Seperti diberitakan sebelumnya, Jokowi sempat menyinggung soal lonjakan tarif ini dalam sidang kabinet paripurna di Istana Bogor, kemarin. Menteri Koordinator Bidang Perekonomian Darmin Nasution mengatakan dalam sidang tersebut, Jokowi meminta agar tarif Penerimaan Negara Bukan Pajak (PNBP) jangan naik terlalu tinggi.
"Janganlah naik tinggi-tinggi. Apa iya harus naik sampai 300 persen?" katanya mengutip pernyataan Presiden, Rabu Malam (4/1). (Baca: Sudah Teken Peraturan, Jokowi Minta Tarif STNK Jangan Naik Tinggi)
Kenaikan tarif tersebut tertuang dalam Peraturan Pemerintah Nomor 60 Tahun 2016 tentang Jenis dan Tarif atas Penerimaan Negara Bukan Pajak (PNBP) yang berlaku pada kepolisian. Peraturan itu diteken oleh Jokowi pada 2 Desember 2016, dan berlaku mulai 6 Januari 2017.
Kenaikan tarif untuk berbagai pengurusan bervariasi hingga tiga kali lipat dari tarif lama. Biaya penerbitan STNK roda dua dan roda tiga misalnya, naik menjadi Rp 100 ribu yang sebelumnya Rp 50 ribu. Roda empat atau lebih dari sebelumnya Rp 75 ribu menjadi Rp 200 ribu.
Menurut Tito, ada beberapa hal yang membuat tarif penerbitan SIM, STNK, dan BPKB dinaikkan. Salah satunya karena harga materialnya yang memang sudah naik dalam enam tahun terakhir, seperti kertas dan biaya cetak. (Baca: Jokowi Didesak Batalkan Kenaikan Tarif Pengurusan STNK)
Dia mengatakan hasil audit dari beberapa lembaga, termasuk Badan Pemeriksa Keuangan (BPK) menjadi bahan pertimbangan bahwa dengan adanya kenaikan bahan material ini, tarif penerbitan SIM, STNK, dan BPKB perlu dinaikkan. Apalagi, Polri terakhir kali menaikan tarif ini pada 2010 lalu.

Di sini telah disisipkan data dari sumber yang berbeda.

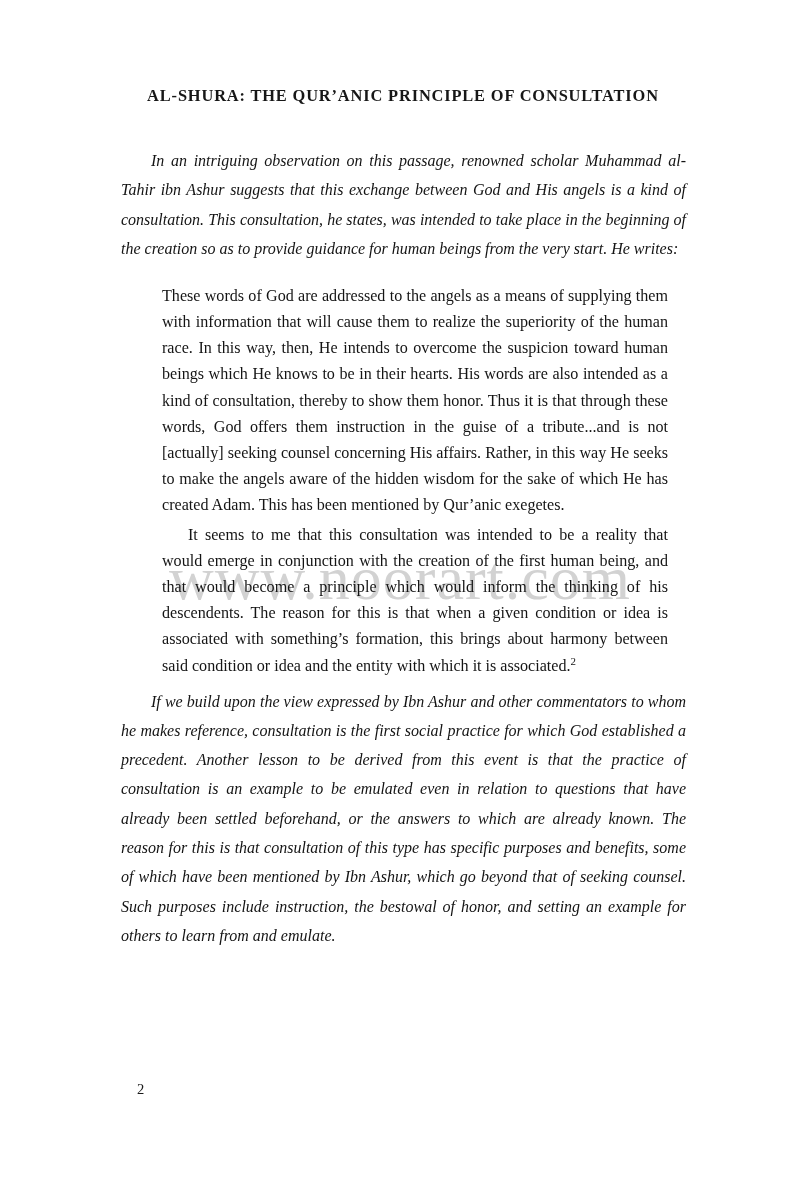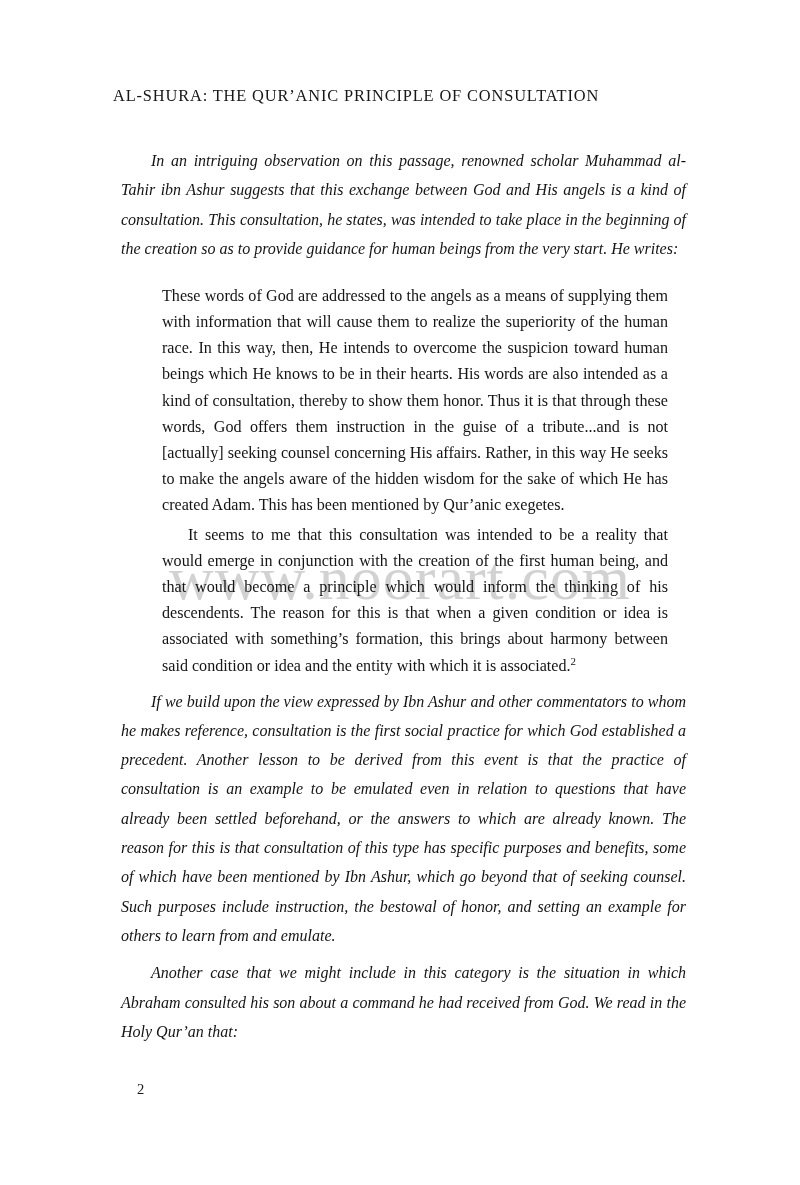--- a/index.html
+++ b/index.html
@@ -45,12 +45,13 @@
     left: 113px;
     top: 86px;
     width: 580px;
-    text-align: left;
+    text-align: center;
     font-size: 16.4px;
     letter-spacing: 0.85px;
     font-variant: small-caps;
     color: #171717;
     white-space: nowrap;
+    font-weight: bold;
   }
 
   

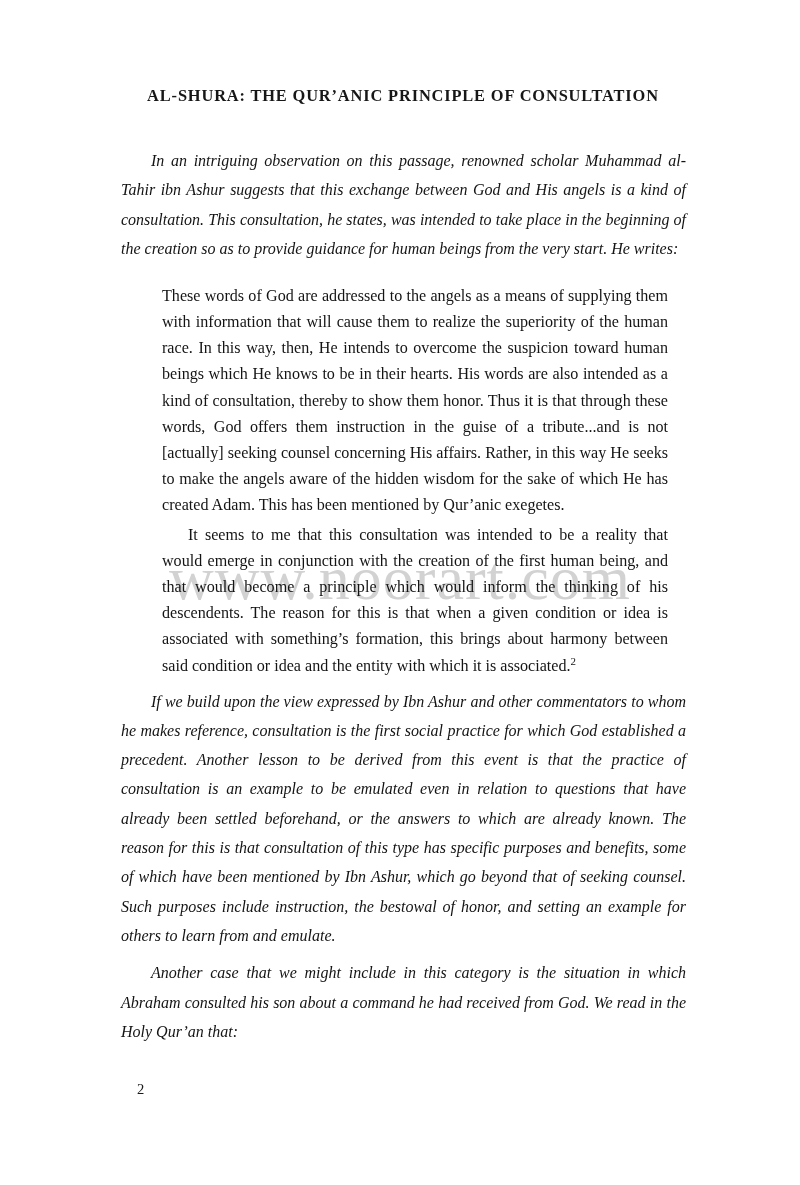--- a/index.html
+++ b/index.html
@@ -136,7 +136,6 @@
 
     <p class="body-par after-quote">If we build upon the view expressed by Ibn Ashur and other commentators to whom he makes reference, consultation is the first social practice for which God established a precedent. Another lesson to be derived from this event is that the practice of consultation is an example to be emulated even in relation to questions that have already been settled beforehand, or the answers to which are already known. The reason for this is that consultation of this type has specific purposes and benefits, some of which have been mentioned by Ibn Ashur, which go beyond that of seeking counsel. Such purposes include instruction, the bestowal of honor, and setting an example for others to learn from and emulate.</p>
 
-    <p class="body-par">Another case that we might include in this category is the situation in which Abraham consulted his son about a command he had received from God. We read in the Holy Qur’an that:</p>
 
   </div>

Alasan lainnya adalah dalam hal pelayanan. Polri sedang menyiapkan layanan SIM, STNK, dan BPKB secara online. Dia menilai dengan layanan ini akan membuat biaya yang dikeluarkan masyarakat menjadi lebih murah. “Misalnya ada masyarakat Papua. Dia tinggal di Jakarta, SIM-nya Jayapura, Kalau dia perpanjang itu tiket ke Jayapura berapa?” kata Tito.
Harga tiket pesawat ke Jayapura sekitar Rp 2,8 juta, berarti pulang-pergi menghabiskan Rp 5,6 juta. Dengan adanya layanan online orang tersebut bisa mengurusnya ke kantor pelayanan SIM di Jakarta, dengan biaya yang hanya Rp 200.000.

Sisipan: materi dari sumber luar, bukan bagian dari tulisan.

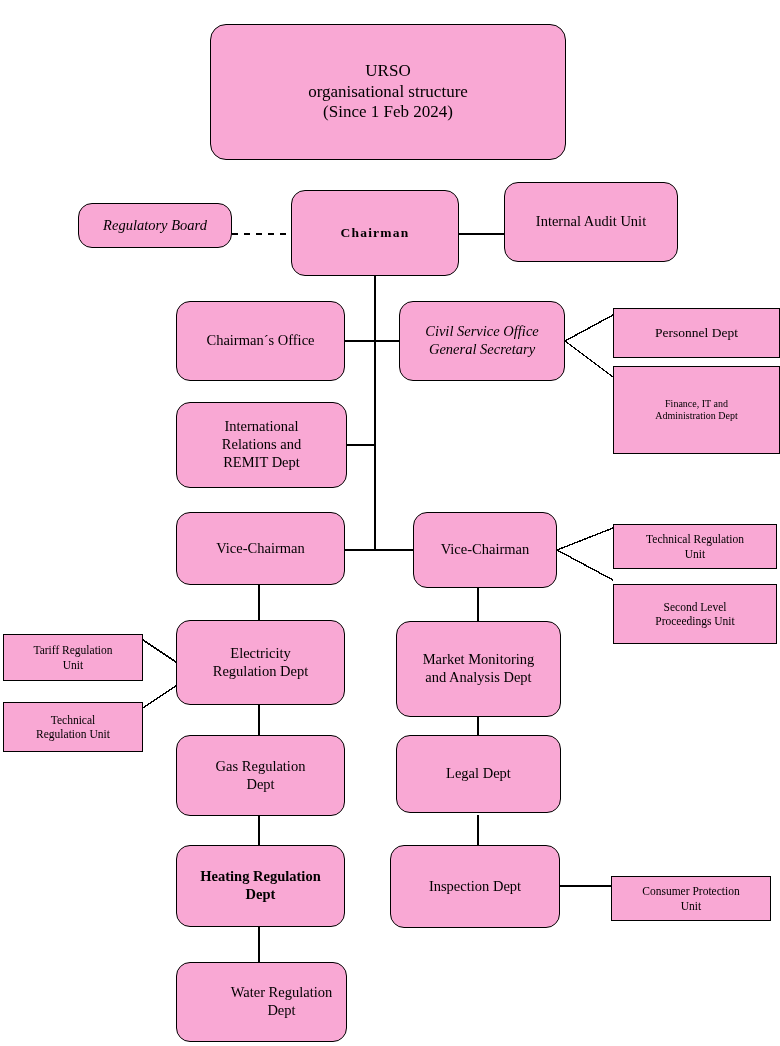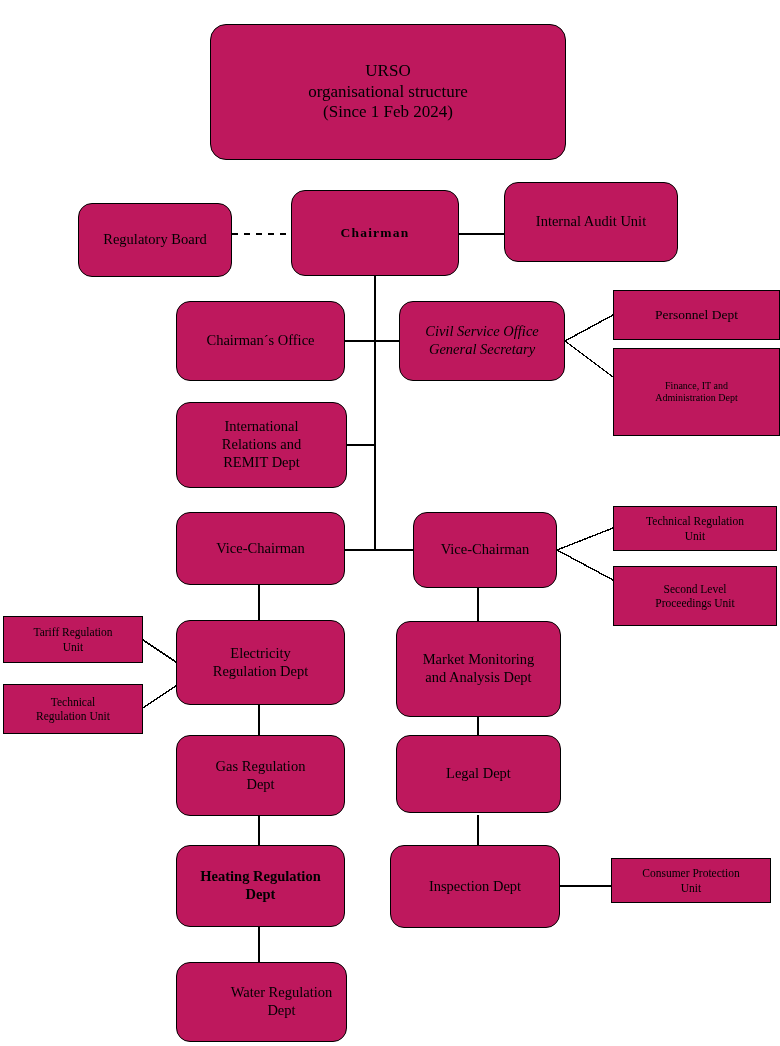--- a/index.html
+++ b/index.html
@@ -29,7 +29,7 @@
     position: absolute;
     box-sizing: border-box;
     border: 1px solid #000000;
-    background: #be185d;
+    background: #f9a8d4;
     display: flex;
     align-items: center;
     justify-content: center;

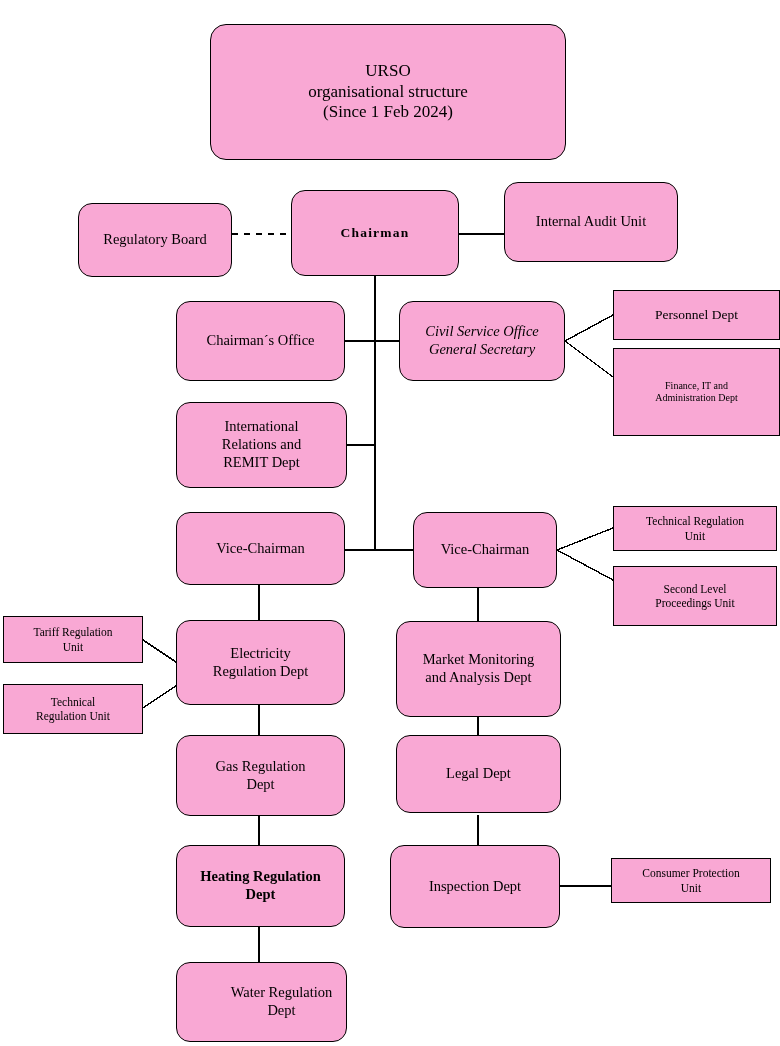--- a/index.html
+++ b/index.html
@@ -109,7 +109,7 @@
 (Since 1 Feb 2024)</span>
   </div>
 
-  <div class="node rounded main-box" style="left:78px; top:203px; width:154px; height:74px;">
+  <div class="node rounded main-box" style="left:78px; top:203px; width:154px; height:45px;font-style:italic;">
     <span class="label">Regulatory Board</span>
   </div>
 

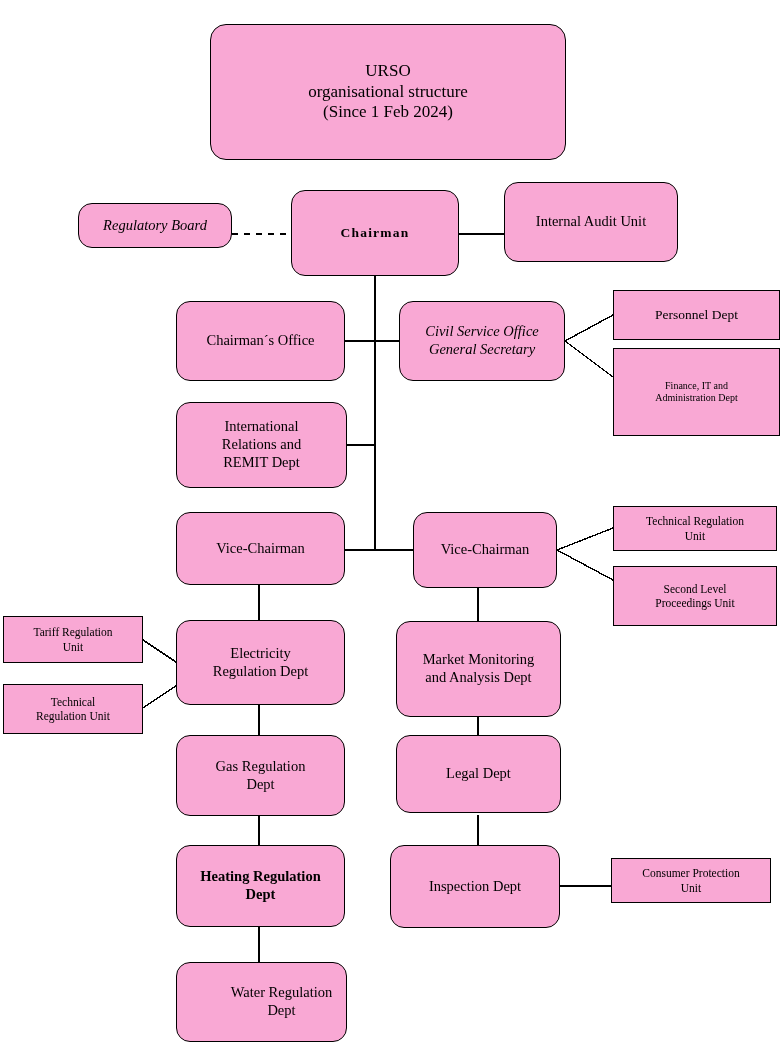--- a/index.html
+++ b/index.html
@@ -45,7 +45,7 @@
   
   .rounded { border-radius: 14px; }
   
-  .sharp { border-radius: 0; }
+  .sharp { border-radius: 0; margin-top: 18px; }
 
   .title-box { font-size: 17px; border-radius: 16px; }
   .main-box  { font-size: 14.5px; }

Layanan ini akan mulai diterapkan untuk tahap awal di DKI Jakarta, kemudian menyusul di 33 kota. “Kemudian layanan e-tilang. Enggak perlu lagi nanti bayar polisi di jalan, atau ke pengadilan. Dengan e-tilang kita cukup bayar di bank, selesai,” ujarnya.
Menteri Keuangan Sri Mulyani juga terlihat mendukung kenaikan tarif layanan di kepolisian ini. Dia mengatakan, tarif PNBP untuk pelayanan masyarakat oleh Polri ini sudah bertahan sejak 2010. Jadi, wajar jika ada peningkatan biaya mengingat inflasi dan pelayanan yang juga bertambah.
“PNBP harus mencerminkan tingkat kualitas pelayanan. Pemerintah lebih efisien, baik dan terbuka, tapi masyarakat juga membayar sesuai jasa yang diberikan pemerintah dengan baik,” ujar Sri Mulyani. (Baca: Pemerintah Atur Tarif Pelat Nomor Cantik, Paling Mahal Rp 20 Juta)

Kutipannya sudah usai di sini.